Task details: A faithful copy of each record is required, minus the images.

### Materials provided ###

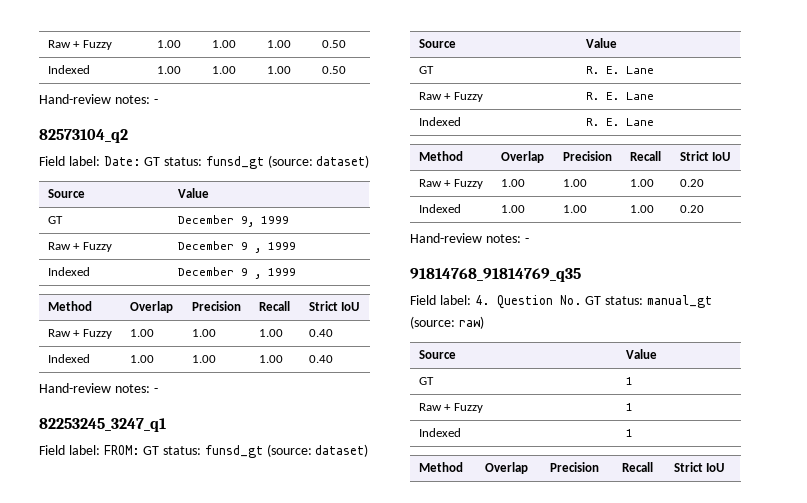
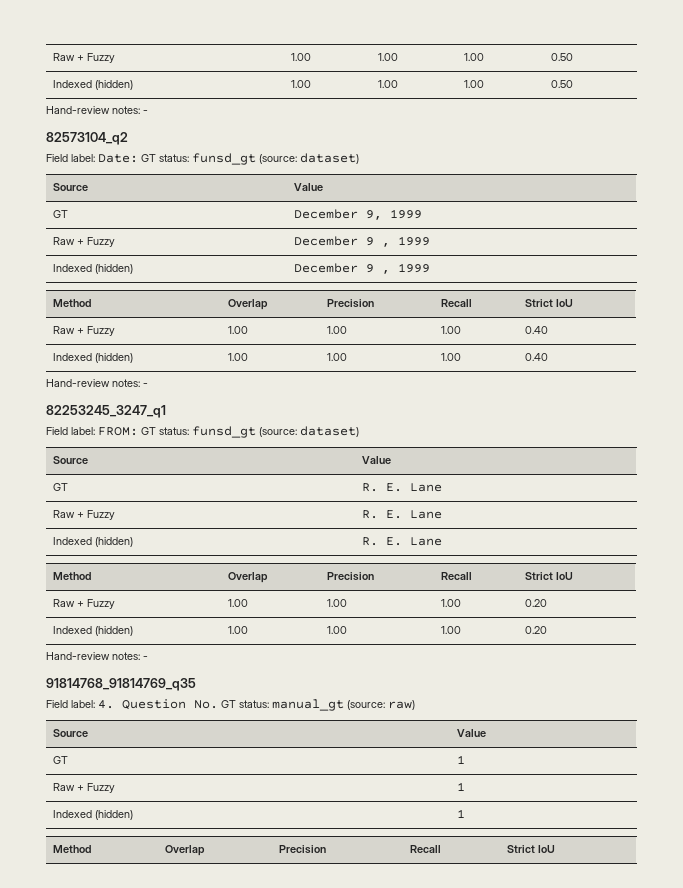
- Indexed | 1.00 | 1.00 | 1.00 | 0.50
+ Indexed (hidden) | 1.00 | 1.00 | 1.00 | 0.50
- Indexed | December 9 , 1999
+ Indexed (hidden) | December 9 , 1999
- Indexed | 1.00 | 1.00 | 1.00 | 0.40
+ Indexed (hidden) | 1.00 | 1.00 | 1.00 | 0.40
- Indexed | R. E. Lane
+ Indexed (hidden) | R. E. Lane
- Indexed | 1.00 | 1.00 | 1.00 | 0.20
+ Indexed (hidden) | 1.00 | 1.00 | 1.00 | 0.20
- Indexed | 1
+ Indexed (hidden) | 1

###

Solution to this problem:
- Indexed | 1.00 | 1.00 | 1.00 | 0.50
+ Indexed (hidden) | 1.00 | 1.00 | 1.00 | 0.50
- Indexed | December 9 , 1999
+ Indexed (hidden) | December 9 , 1999
- Indexed | 1.00 | 1.00 | 1.00 | 0.40
+ Indexed (hidden) | 1.00 | 1.00 | 1.00 | 0.40
- Indexed | R. E. Lane
+ Indexed (hidden) | R. E. Lane
- Indexed | 1.00 | 1.00 | 1.00 | 0.20
+ Indexed (hidden) | 1.00 | 1.00 | 1.00 | 0.20
- Indexed | 1
+ Indexed (hidden) | 1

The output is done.